2. **UI Coding and Development**:  
   Excels in front-end development, including React, Vue, and other UI frameworks.  
3. **Programming and Software Development**:  
   Capable of generating, analyzing, and optimizing code in multiple programming languages.  
4. **Educational Assistance**:  
   Helps developers by providing coding tutorials, debugging assistance, and structured learning material.  
5. **Multilingual Applications**:  
   Supports global communication, translations, and multilingual content generation.  
6. **Long-Form Content Generation**:  
   Can generate extended responses, including documentation, technical reports, and coding guides.  

# **Limitations**  
1. **Hardware Requirements**:  
   Requires high-memory GPUs or TPUs due to its large parameter size and long-context support.  

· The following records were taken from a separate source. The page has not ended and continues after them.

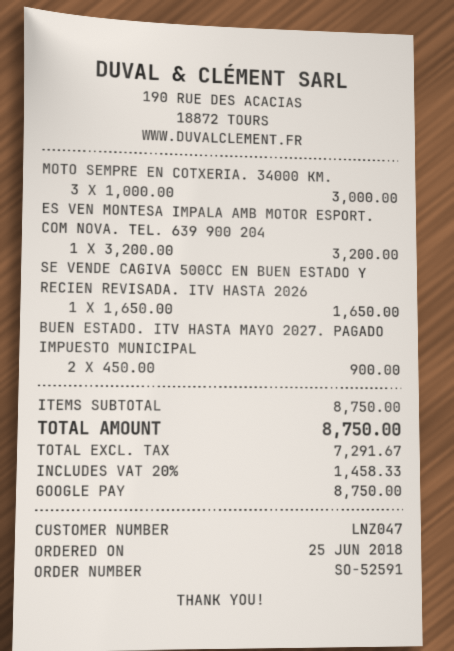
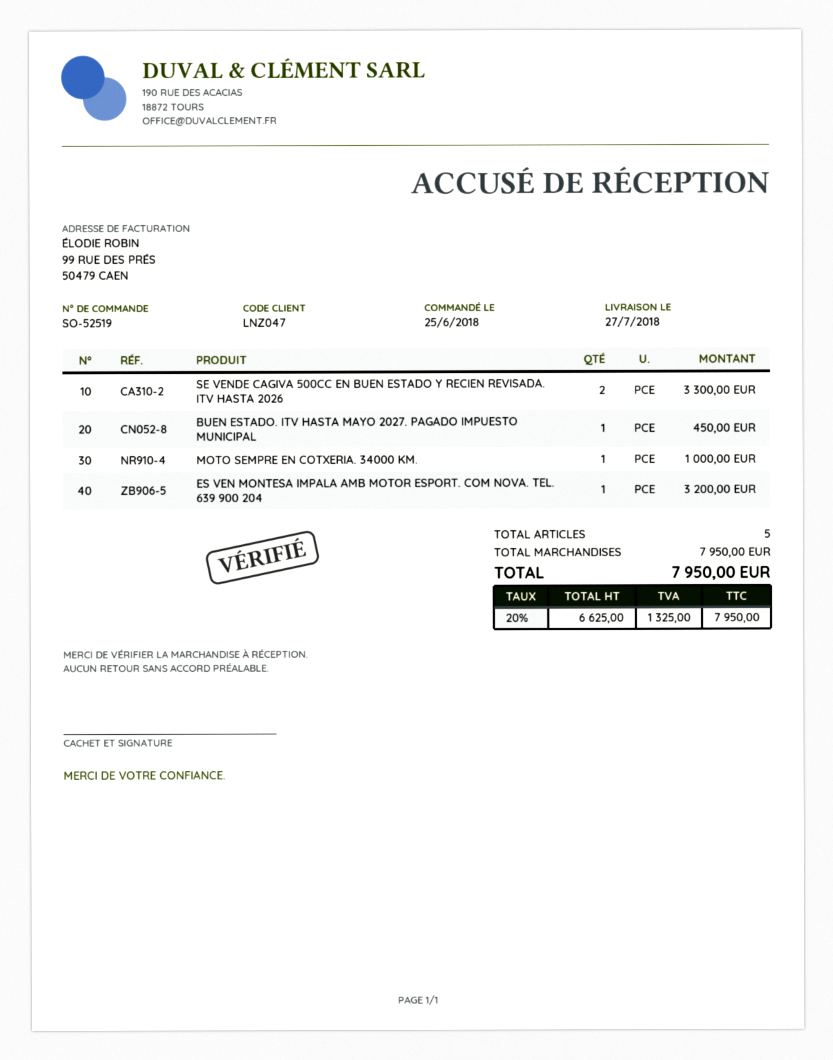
order number: SO-52591 -> SO-52519
MOTO SEMPRE EN COTXERIA. 34000 KM.: 3 for 3000.00 -> 1 for 1000.00
SE VENDE CAGIVA 500CC EN BUEN ESTADO Y RECIEN REVISADA. ITV HASTA 2026: 1 for 1650.00 -> 2 for 3300.00
BUEN ESTADO. ITV HASTA MAYO 2027. PAGADO IMPUESTO MUNICIPAL: 2 for 900.00 -> 1 for 450.00
subtotal: 8750.00 -> 7950.00
net: 7291.67 -> 6625.00
tax: 20% = 1458.33 -> 20% = 1325.00
total: 8750.00 -> 7950.00

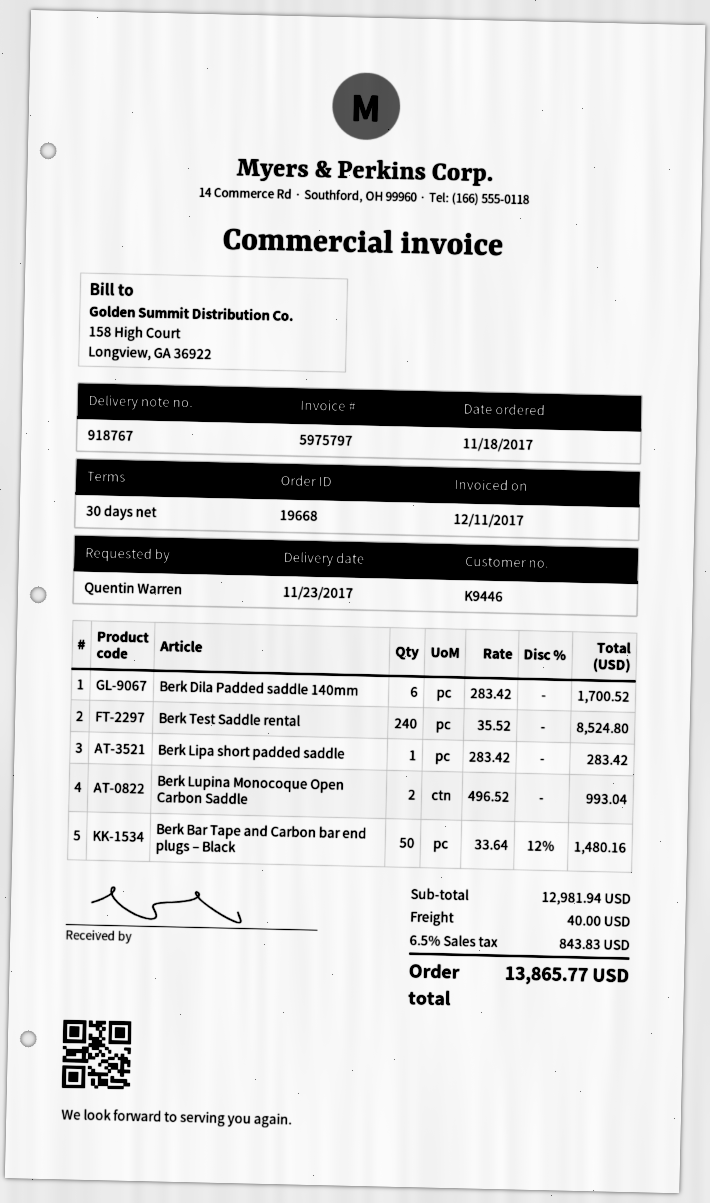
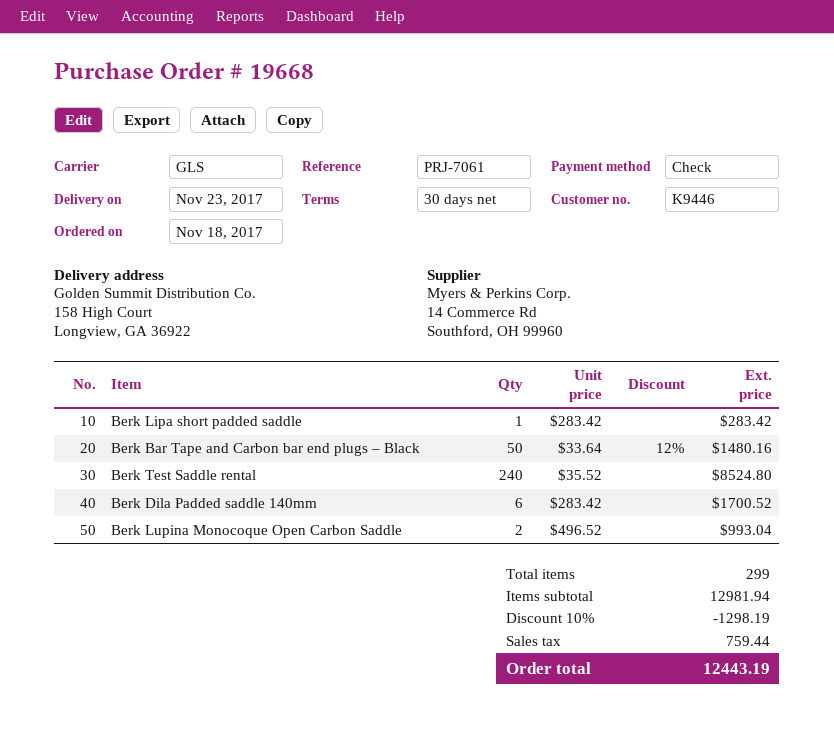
discount: none -> 10% = 1298.19
shipping: 40.00 -> none
tax: 843.83 -> 759.44
total: 13865.77 -> 12443.19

2. **Potential Bias in Responses**:  
   While designed to be neutral, outputs may still reflect biases present in training data.  
3. **Complexity in Some Advanced Topics**:  
   While proficient in general coding, highly specialized fields may require verification.  
4. **Limited Real-World Awareness**:  
   Does not have access to real-time events beyond its training cutoff.  
5. **Error Propagation in Extended Outputs**:  
   Minor errors in early responses may affect overall coherence in long-form outputs.  
6. **Prompt Sensitivity**:  
   The effectiveness of responses may depend on how well the input prompt is structured.